◆ To do
Any pictures in the records below should be skipped; write out everything else exactly.

◆ Dataset entries
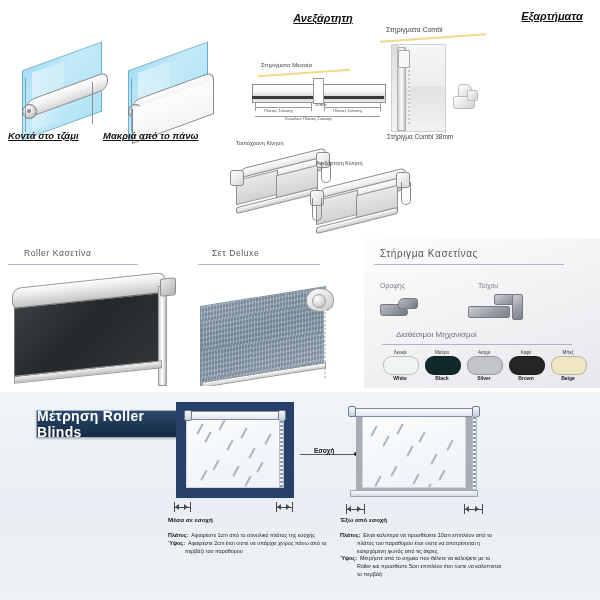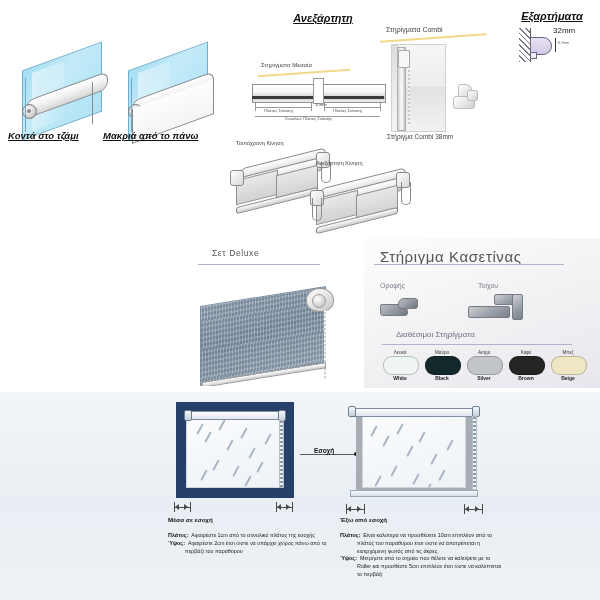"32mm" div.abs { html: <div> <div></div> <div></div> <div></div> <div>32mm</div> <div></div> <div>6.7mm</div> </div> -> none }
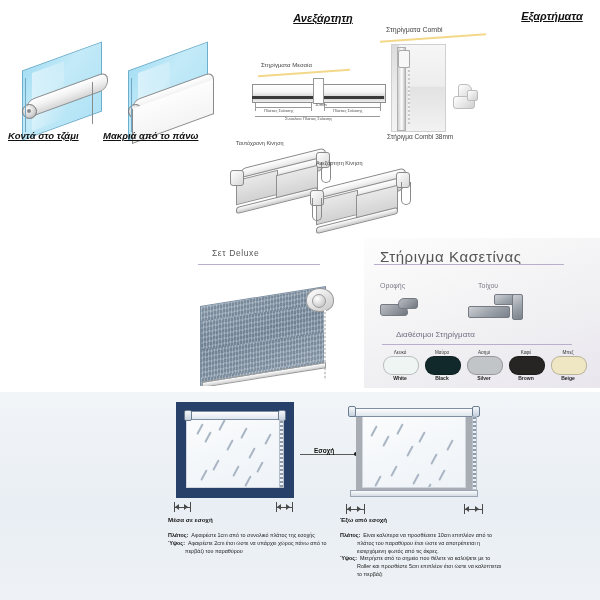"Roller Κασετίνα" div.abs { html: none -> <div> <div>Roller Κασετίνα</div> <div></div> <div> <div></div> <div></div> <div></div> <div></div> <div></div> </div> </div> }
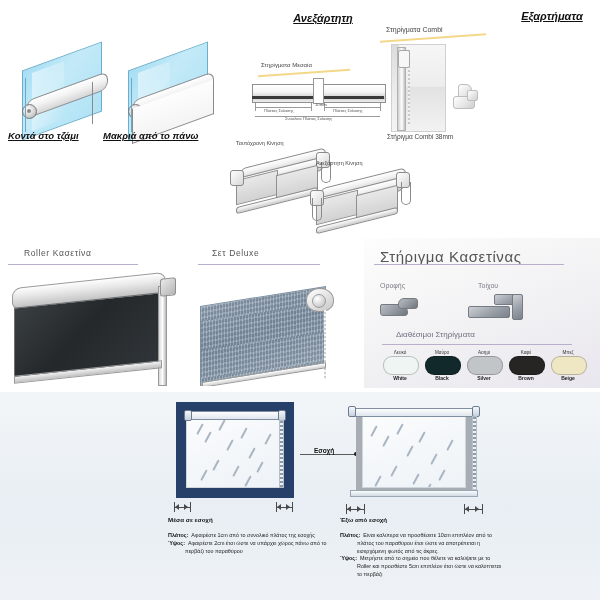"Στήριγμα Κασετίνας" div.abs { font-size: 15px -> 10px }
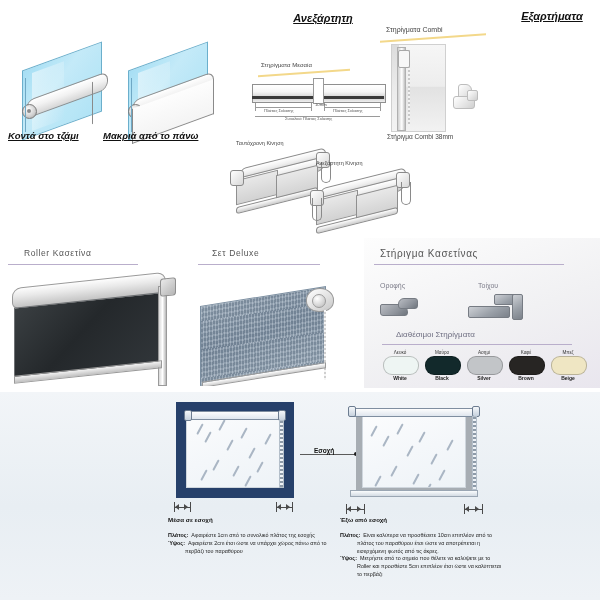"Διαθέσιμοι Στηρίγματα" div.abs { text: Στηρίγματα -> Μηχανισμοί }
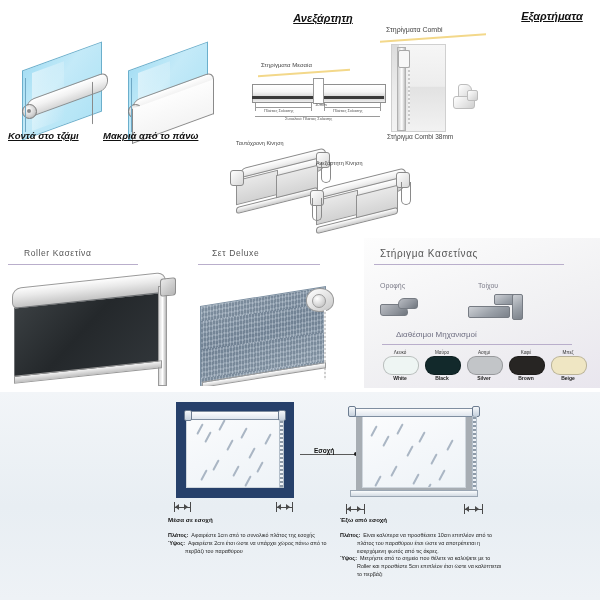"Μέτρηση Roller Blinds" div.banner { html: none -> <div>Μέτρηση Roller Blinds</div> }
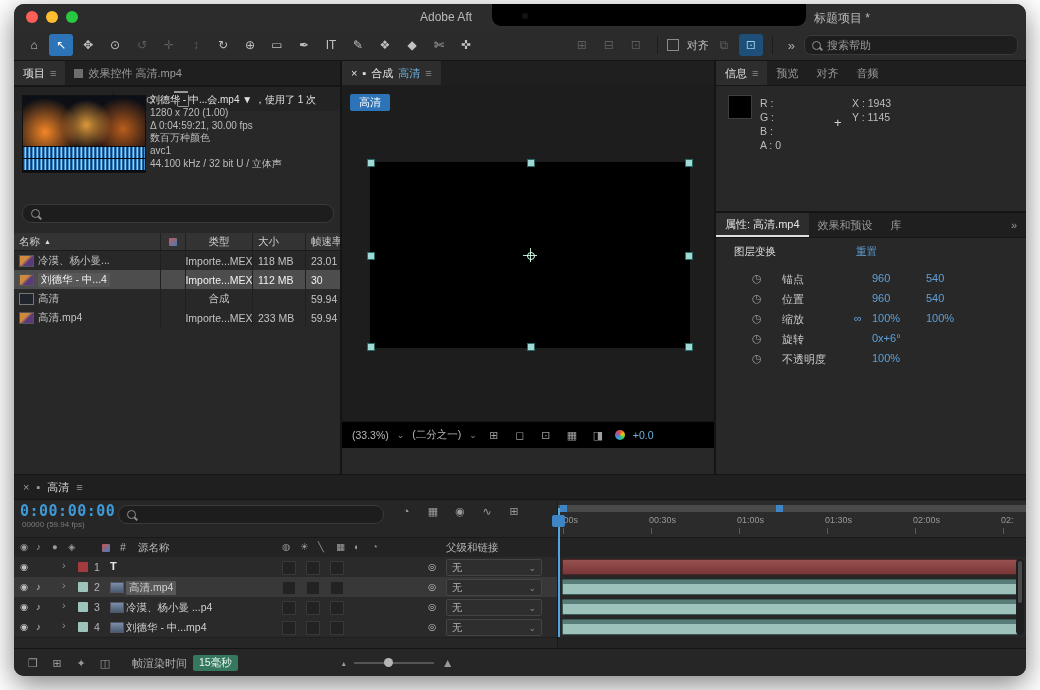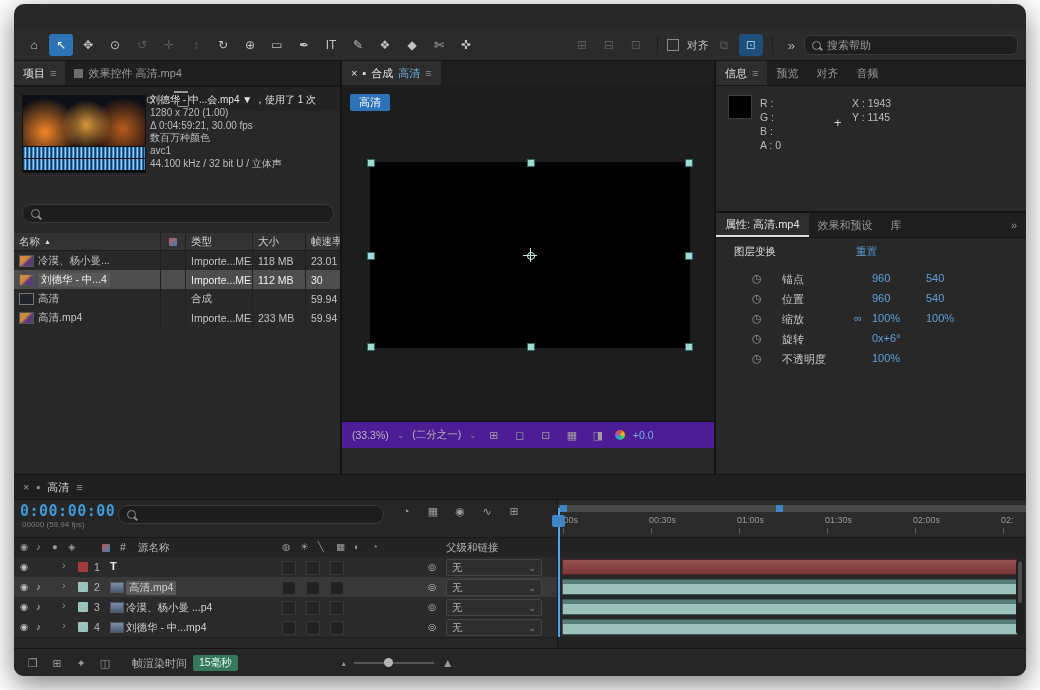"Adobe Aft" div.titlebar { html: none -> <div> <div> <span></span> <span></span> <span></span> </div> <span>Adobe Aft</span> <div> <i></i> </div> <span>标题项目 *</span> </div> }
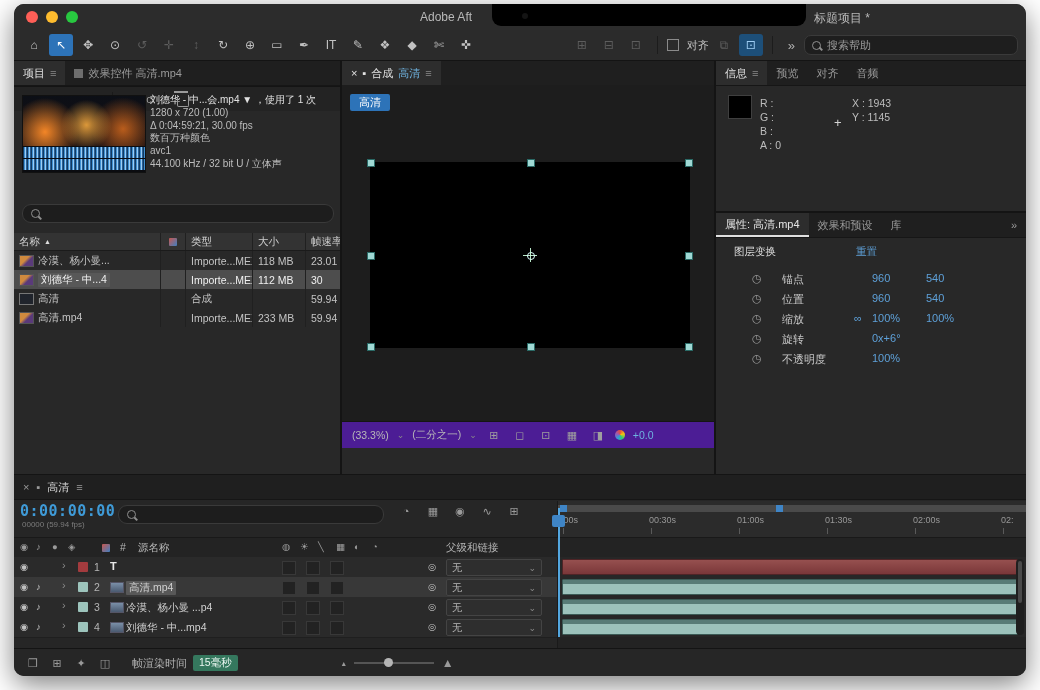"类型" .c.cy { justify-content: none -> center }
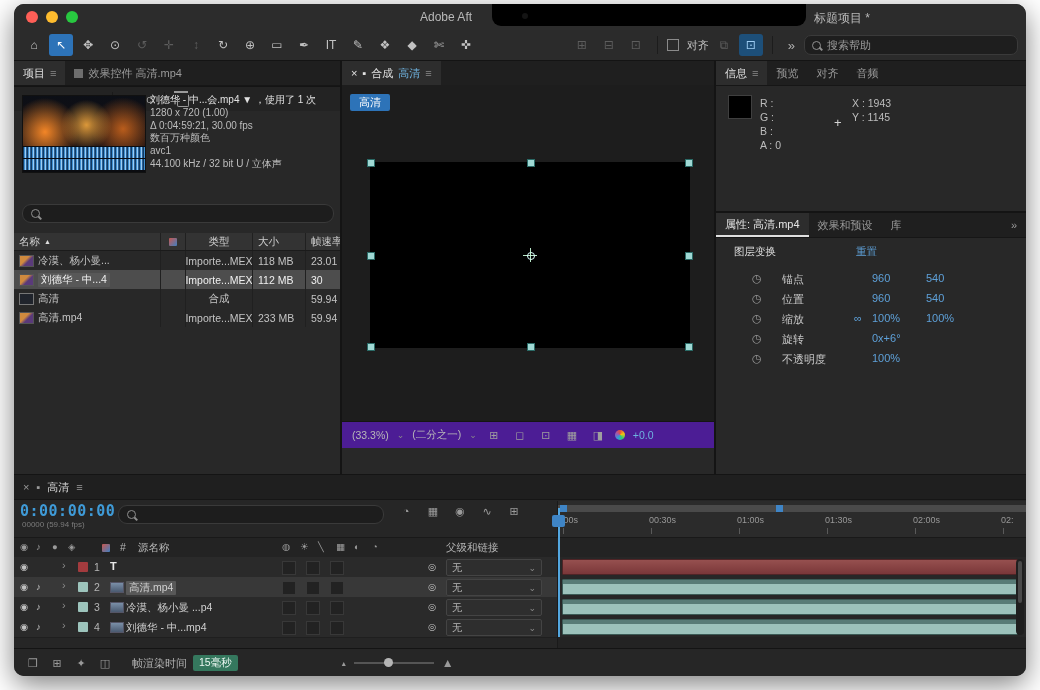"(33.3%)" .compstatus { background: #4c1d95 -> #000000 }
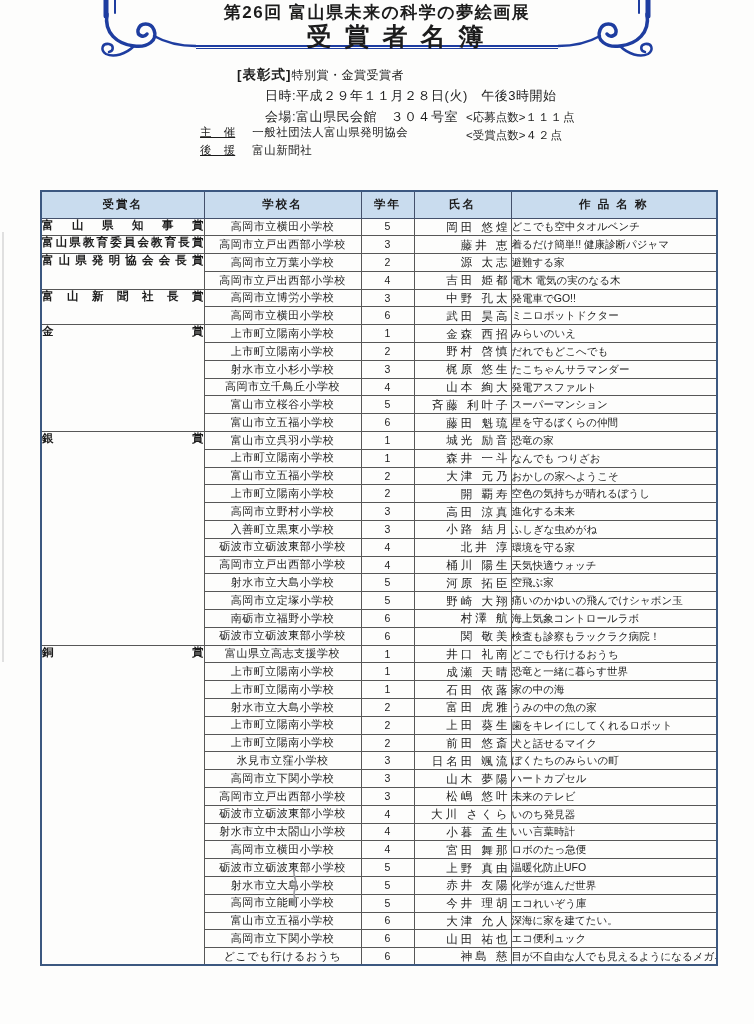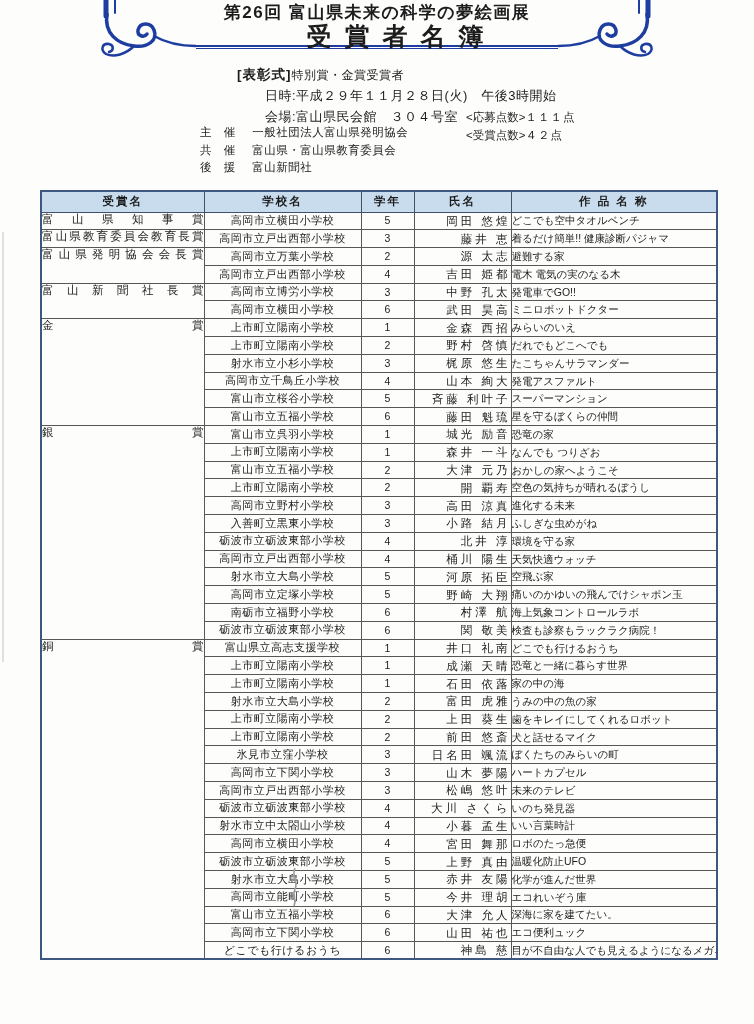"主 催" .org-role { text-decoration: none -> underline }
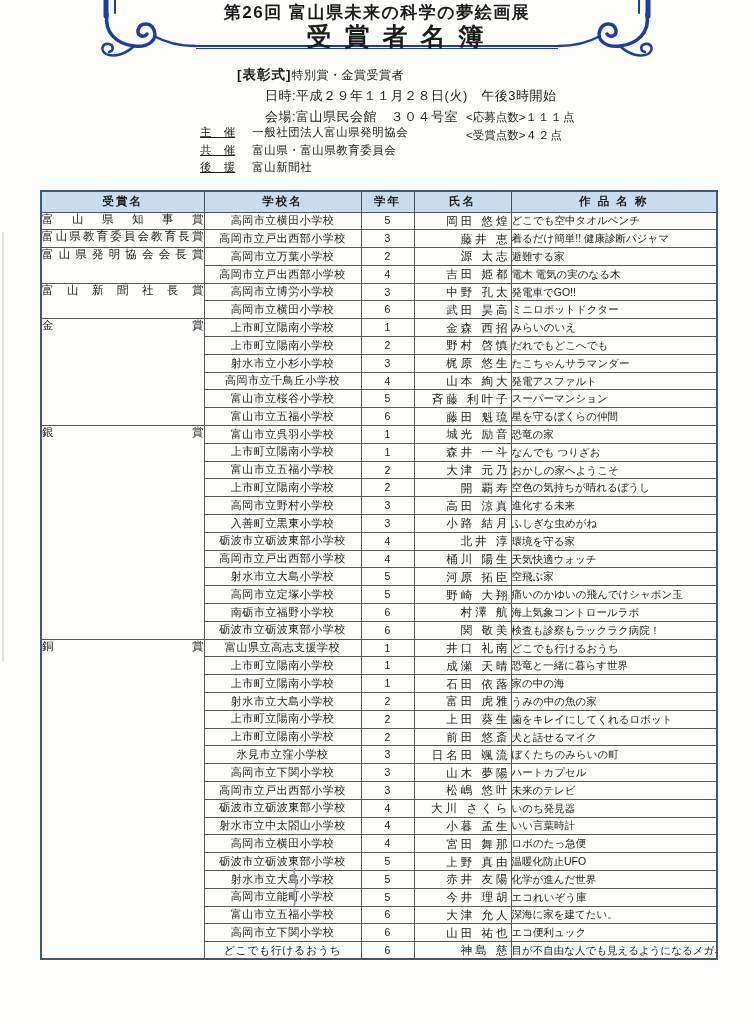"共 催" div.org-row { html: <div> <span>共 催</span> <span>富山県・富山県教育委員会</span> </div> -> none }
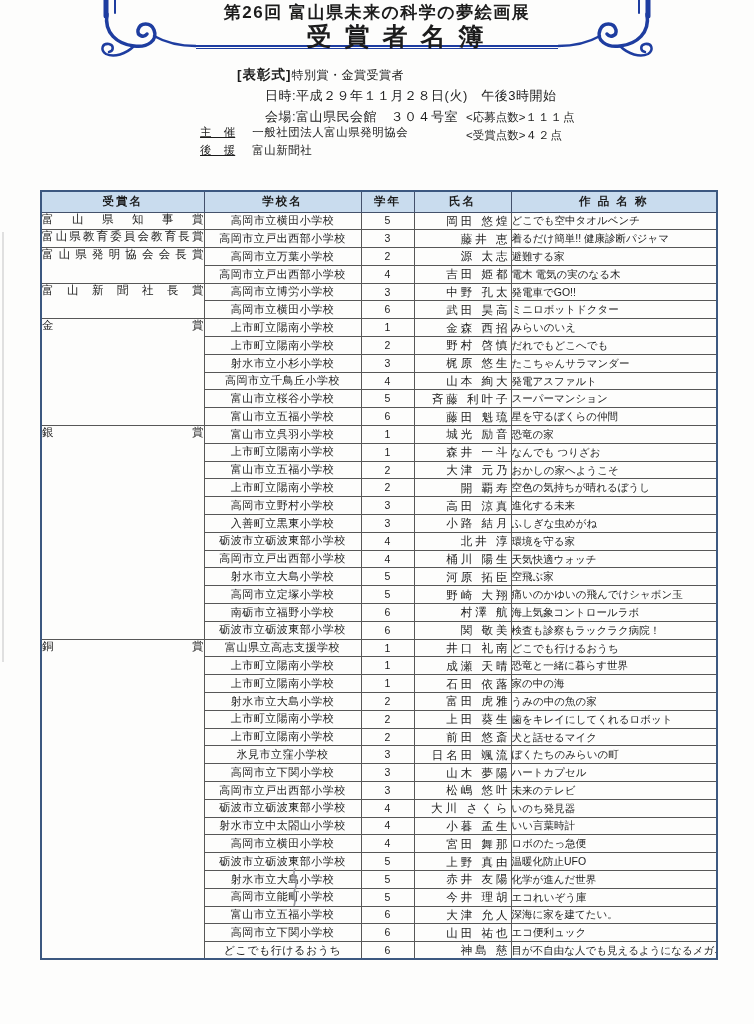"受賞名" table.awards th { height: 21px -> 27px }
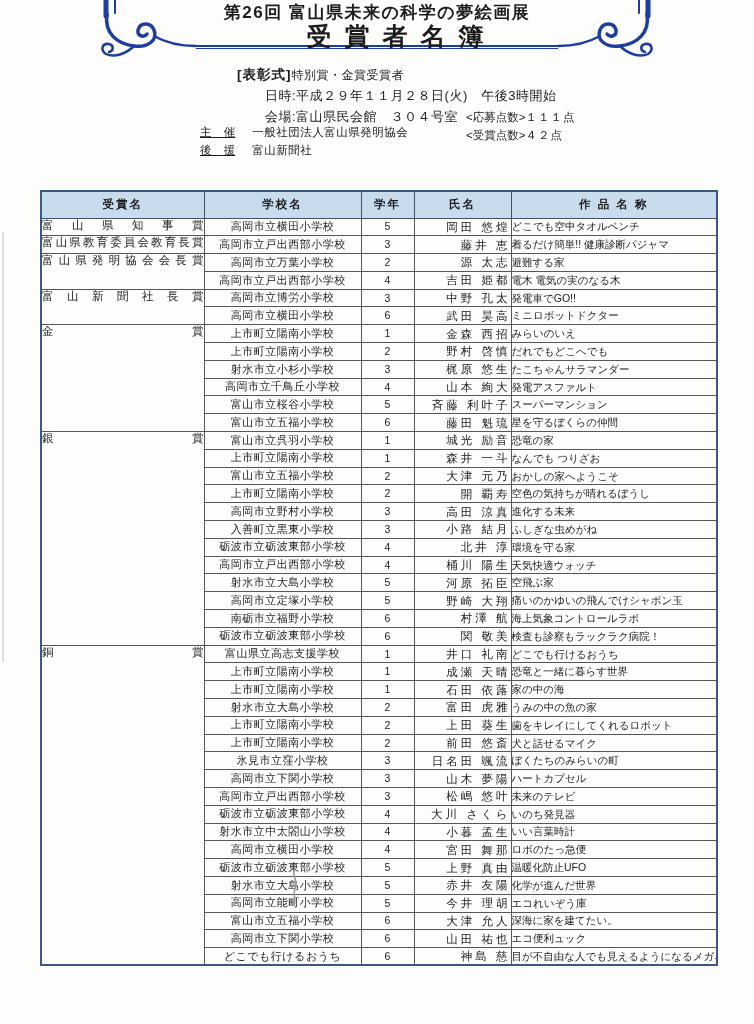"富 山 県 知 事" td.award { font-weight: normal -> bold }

◆ Task solution
"32mm" div.abs { html: <div> <div></div> <div></div> <div></div> <div>32mm</div> <div></div> <div>6.7mm</div> </div> -> none }
"Roller Κασετίνα" div.abs { html: none -> <div> <div>Roller Κασετίνα</div> <div></div> <div> <div></div> <div></div> <div></div> <div></div> <div></div> </div> </div> }
"Στήριγμα Κασετίνας" div.abs { font-size: 15px -> 10px }
"Διαθέσιμοι Στηρίγματα" div.abs { text: Στηρίγματα -> Μηχανισμοί }
"Μέτρηση Roller Blinds" div.banner { html: none -> <div>Μέτρηση Roller Blinds</div> }
"Adobe Aft" div.titlebar { html: none -> <div> <div> <span></span> <span></span> <span></span> </div> <span>Adobe Aft</span> <div> <i></i> </div> <span>标题项目 *</span> </div> }
"类型" .c.cy { justify-content: none -> center }
"(33.3%)" .compstatus { background: #4c1d95 -> #000000 }
"主 催" .org-role { text-decoration: none -> underline }
"共 催" div.org-row { html: <div> <span>共 催</span> <span>富山県・富山県教育委員会</span> </div> -> none }
"受賞名" table.awards th { height: 21px -> 27px }
"富 山 県 知 事" td.award { font-weight: normal -> bold }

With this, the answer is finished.